Inflasi Turun, Sinyal Positif Berinvestasi di Jatim

Chaiperson Enciety Business Consult Kresnayana Yahya, dalam acara Perspective Dialogue di Radio Suara Surabaya, Jumat (30/9/2016). foto: arya wiraraja/enciety.co

Chairperson Enciety Business Consult Kresnayana Yahya mencatat, hingga akhir Agustus 2016, inflasi nasional turun menyentuh angka 3,45 persen. Sedangkan untuk nilai inflasi Jatim menyentuh 2,93 persen.

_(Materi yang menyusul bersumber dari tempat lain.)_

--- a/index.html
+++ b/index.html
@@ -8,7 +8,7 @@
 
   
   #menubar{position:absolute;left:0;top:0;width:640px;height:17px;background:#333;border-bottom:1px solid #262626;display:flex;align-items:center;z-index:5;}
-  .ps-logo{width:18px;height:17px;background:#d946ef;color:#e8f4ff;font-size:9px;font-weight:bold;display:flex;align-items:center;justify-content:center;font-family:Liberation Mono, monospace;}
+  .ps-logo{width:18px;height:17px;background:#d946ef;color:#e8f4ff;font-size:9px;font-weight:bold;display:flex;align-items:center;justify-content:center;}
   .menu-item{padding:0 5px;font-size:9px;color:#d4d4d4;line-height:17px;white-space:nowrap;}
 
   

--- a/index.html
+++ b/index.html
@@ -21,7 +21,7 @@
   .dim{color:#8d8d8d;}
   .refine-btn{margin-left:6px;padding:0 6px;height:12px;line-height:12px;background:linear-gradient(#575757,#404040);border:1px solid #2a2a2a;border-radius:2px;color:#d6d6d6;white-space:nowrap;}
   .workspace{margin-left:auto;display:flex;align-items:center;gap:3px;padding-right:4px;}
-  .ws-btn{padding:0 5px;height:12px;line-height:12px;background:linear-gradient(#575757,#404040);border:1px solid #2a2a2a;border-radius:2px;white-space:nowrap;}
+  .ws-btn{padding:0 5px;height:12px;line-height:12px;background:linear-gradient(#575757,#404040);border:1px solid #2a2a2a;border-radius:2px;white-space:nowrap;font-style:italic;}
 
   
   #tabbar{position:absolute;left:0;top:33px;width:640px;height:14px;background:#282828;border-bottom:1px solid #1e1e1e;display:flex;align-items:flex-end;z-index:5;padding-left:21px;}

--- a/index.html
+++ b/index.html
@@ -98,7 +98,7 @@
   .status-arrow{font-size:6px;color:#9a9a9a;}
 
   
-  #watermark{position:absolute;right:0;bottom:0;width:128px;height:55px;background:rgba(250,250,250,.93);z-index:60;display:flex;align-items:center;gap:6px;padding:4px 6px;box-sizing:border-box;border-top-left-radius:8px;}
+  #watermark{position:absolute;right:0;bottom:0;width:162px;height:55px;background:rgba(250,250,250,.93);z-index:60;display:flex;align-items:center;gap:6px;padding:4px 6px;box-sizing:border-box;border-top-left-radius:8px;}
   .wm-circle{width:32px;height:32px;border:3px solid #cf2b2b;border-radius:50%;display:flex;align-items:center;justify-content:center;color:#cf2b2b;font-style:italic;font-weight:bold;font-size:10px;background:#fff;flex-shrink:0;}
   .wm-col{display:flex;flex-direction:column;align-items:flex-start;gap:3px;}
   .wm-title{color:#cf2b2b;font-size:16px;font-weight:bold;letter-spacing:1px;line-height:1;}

“Angka inflasi Jatim memang lebih kecil dibanding dengan nasional, karena Jatim merupakan salah satu wilayah yang menghasilkan bahan-bahan makanan pokok,” ungkap Kresnayana Yahya dalam acara Perspective Dialogue di Radio Suara Surabaya, Jumat (30/9/2016).

Secara tidak sadar, menurut dia, mulai Januari hingga September, masyarakat telah menikmati nilai tukar uang yang semakin tinggi. Dalam kurun waktu tersebut, nilai mata uang Indonesia hanya merosot 2,9 persen. Ditambah lagi menguatnya nilai tukar rupiah terhadap dolar yang angkanya di bawah Rp 13 ribu.

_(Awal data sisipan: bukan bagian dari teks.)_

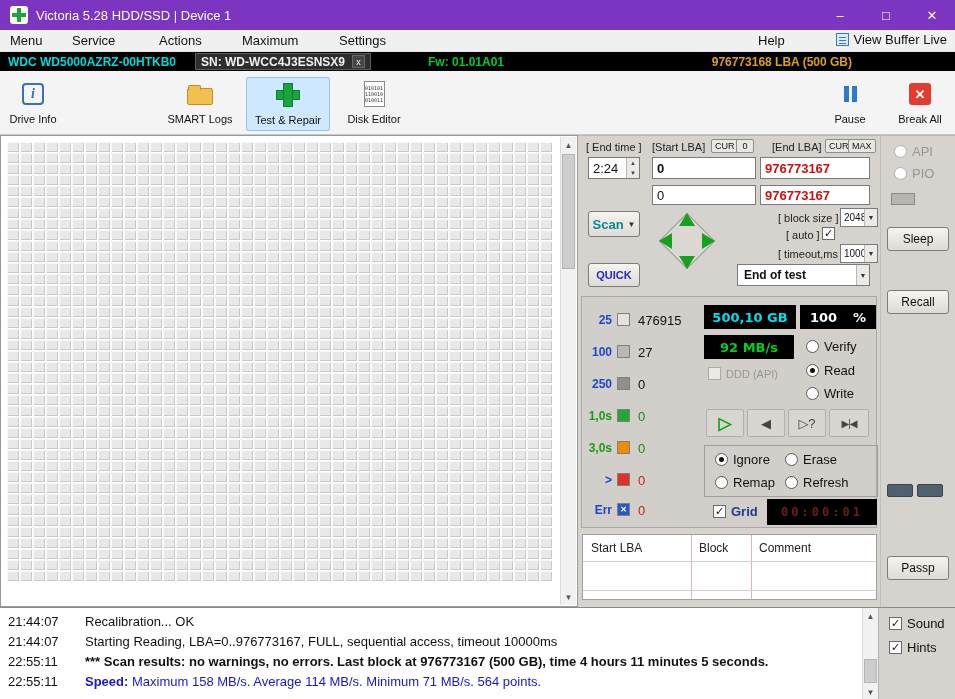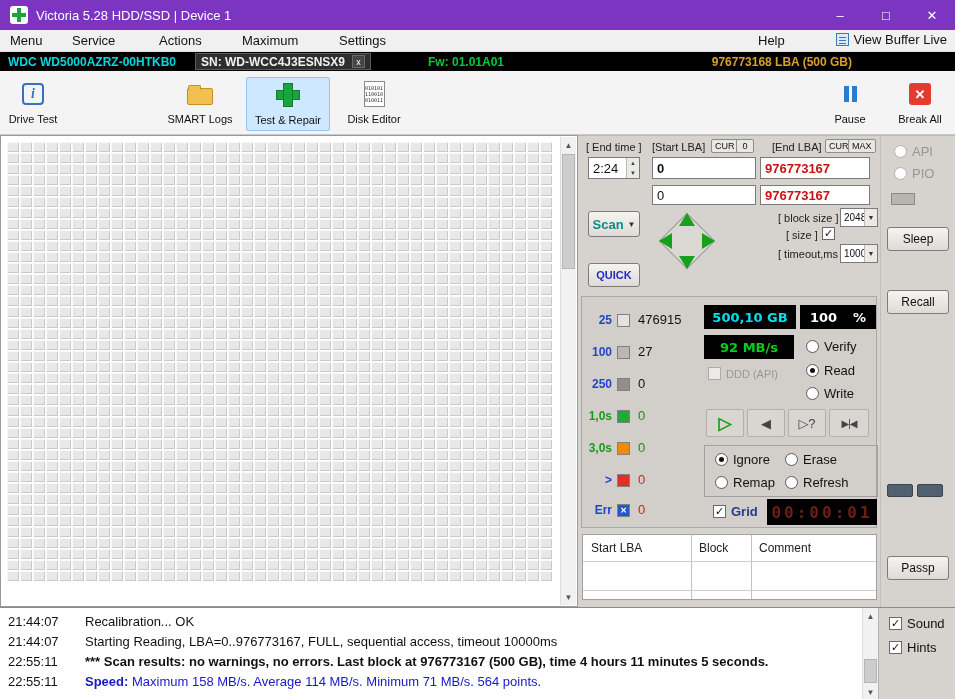--- a/index.html
+++ b/index.html
@@ -176,7 +176,7 @@
     <span class="ticon">
         <span class="drive-info-glyph">i</span>
       </span>
-    <span>Drive Test</span>
+    <span>Drive Info</span>
   </div>
   <div class="tbtn selected" style="left:246px; width:84px">
     <span class="ticon">

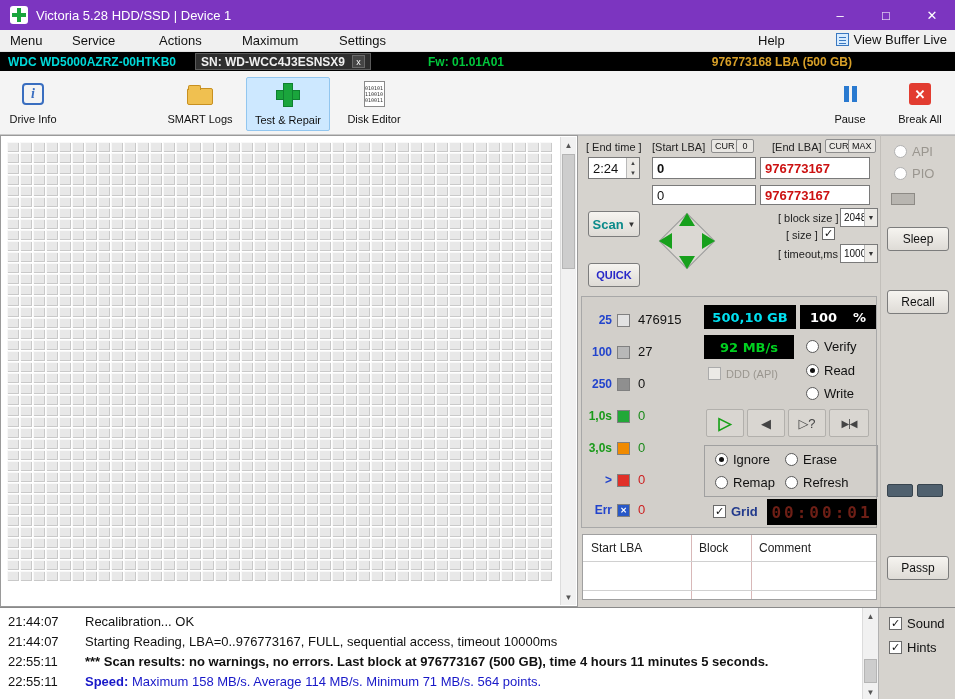--- a/index.html
+++ b/index.html
@@ -1940,7 +1940,7 @@
     <span class="cval">2048</span>
     <span class="carr">▼</span>
   </div>
-  <span class="lbl" style="left:208px; top:93px">[ size ]</span>
+  <span class="lbl" style="left:208px; top:93px">[ auto ]</span>
   <span class="cb checked" style="position:absolute; left:244px; top:91px"></span>
   <span class="lbl" style="left:200px; top:112px">[ timeout,ms ]</span>
   <div class="combo" style="left:262px; top:108px; width:38px; height:19px">

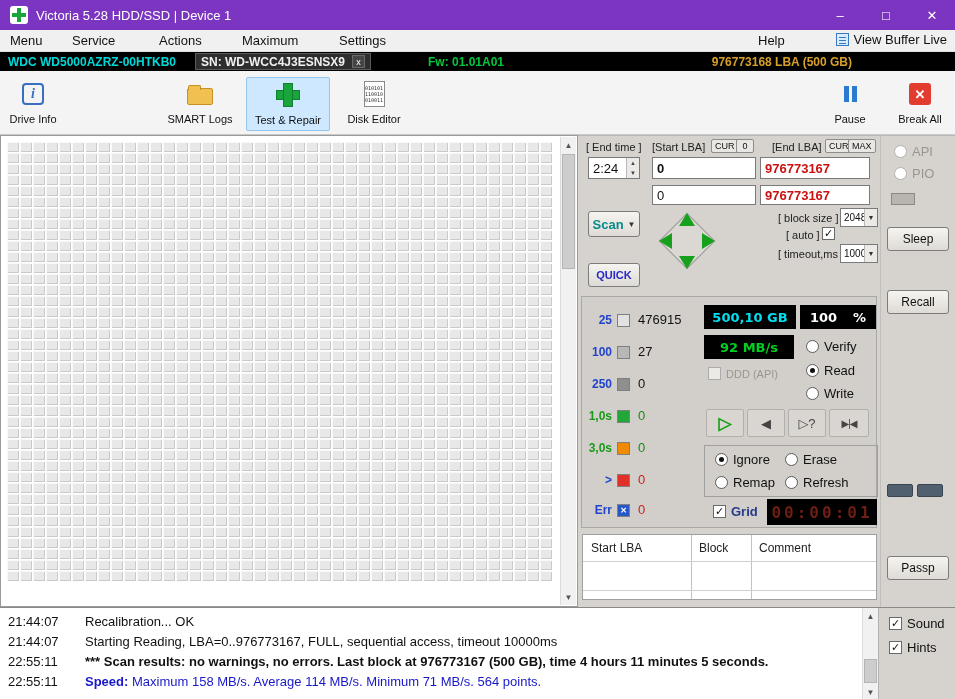--- a/index.html
+++ b/index.html
@@ -1949,6 +1949,10 @@
   </div>
 
   <div class="btn quick-btn" style="left:10px; top:127px; width:52px; height:24px">QUICK</div>
+  <div class="combo big" style="left:159px; top:128px; width:133px; height:22px">
+    <span class="cval">End of test</span>
+    <span class="carr">▼</span>
+  </div>
 
   <div class="stats-frame">
     <div class="stat-row" style="top:16px">

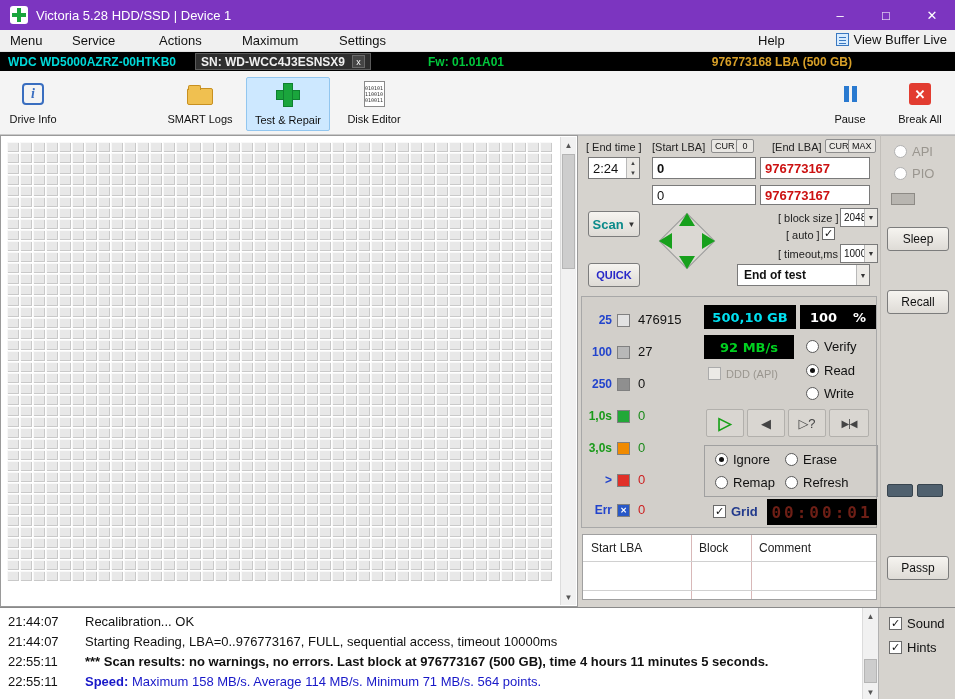--- a/index.html
+++ b/index.html
@@ -85,7 +85,7 @@
   .tri.right { left:47px; top:24px; border-top:8px solid transparent; border-bottom:8px solid transparent; border-left:13px solid #17a01c; }
 
   .stats-frame { position:absolute; left:3px; top:160px; width:296px; height:232px; border:1px solid #a8a8a8; background:#d2cfca; }
-  .stat-row { position:absolute; left:0; height:14px; display:flex; align-items:flex-end; }
+  .stat-row { position:absolute; left:0; height:14px; display:flex; align-items:flex-start; }
   .stat-label { width:30px; text-align:right; font-size:12px; font-weight:bold; }
   .lb-blue { color:#2244cc; } .lb-green { color:#1a9a1a; }
   .sq { width:13px; height:13px; border:1px solid #808080; margin-left:5px; position:relative; }

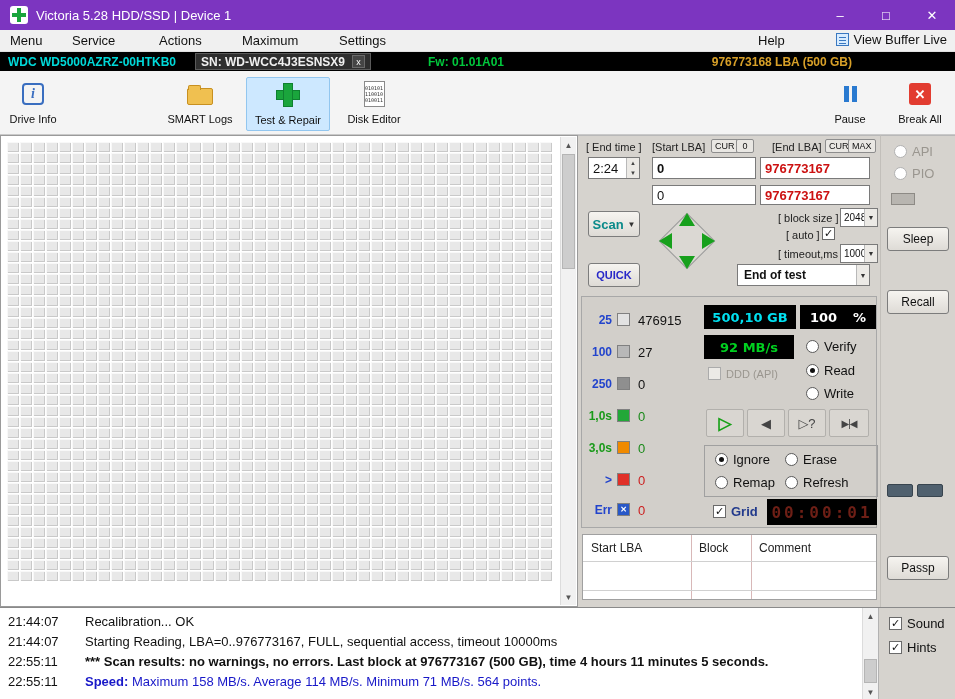--- a/index.html
+++ b/index.html
@@ -97,7 +97,7 @@
   .lcd.cap { color:#00e0f0; justify-content:center; }
   .lcd.pct { color:#fff; justify-content:space-between; padding:0 10px; }
   .lcd.spd { color:#00d020; justify-content:center; }
-  .lcd.timer { color:#6e1f16; justify-content:center; font-family:"DejaVu Sans Mono",monospace; font-size:16px; letter-spacing:3px; }
+  .lcd.timer { color:#6e1f16; justify-content:center; font-family:"DejaVu Sans Mono",monospace; font-size:12px; letter-spacing:3px; }
 
   .check-row, .radio-row { position:absolute; display:flex; align-items:center; gap:5px; font-size:13px; white-space:nowrap; }
   .cb { width:13px; height:13px; border:1px solid #6a6a6a; background:#fff; display:inline-flex; align-items:center; justify-content:center; font-size:11px; color:#111; flex:0 0 auto; }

“Dengan panduan tersebut, uang yang kita miliki saat ini memiliki nilai yang lebih tinggi, atau dengan kata lain kita dapat menghemat uang karena nilainya yang meningkat,” ulasnya.

Selain itu, pada Oktober ke depan, Indonesia mulai memasuki musim tanam seiring dengan datangnya musim hujan yang lebih awal jika dibandingkan pada tahun 2015 lalu.

“Hal itu menjadi sebuah sinyal positif pada perkembangan pereknomian kita. Ketika musim tanam tiba, kita dapat meningkatkan perekonomian Indonesia dari sektor industri pertanian,” terangnya.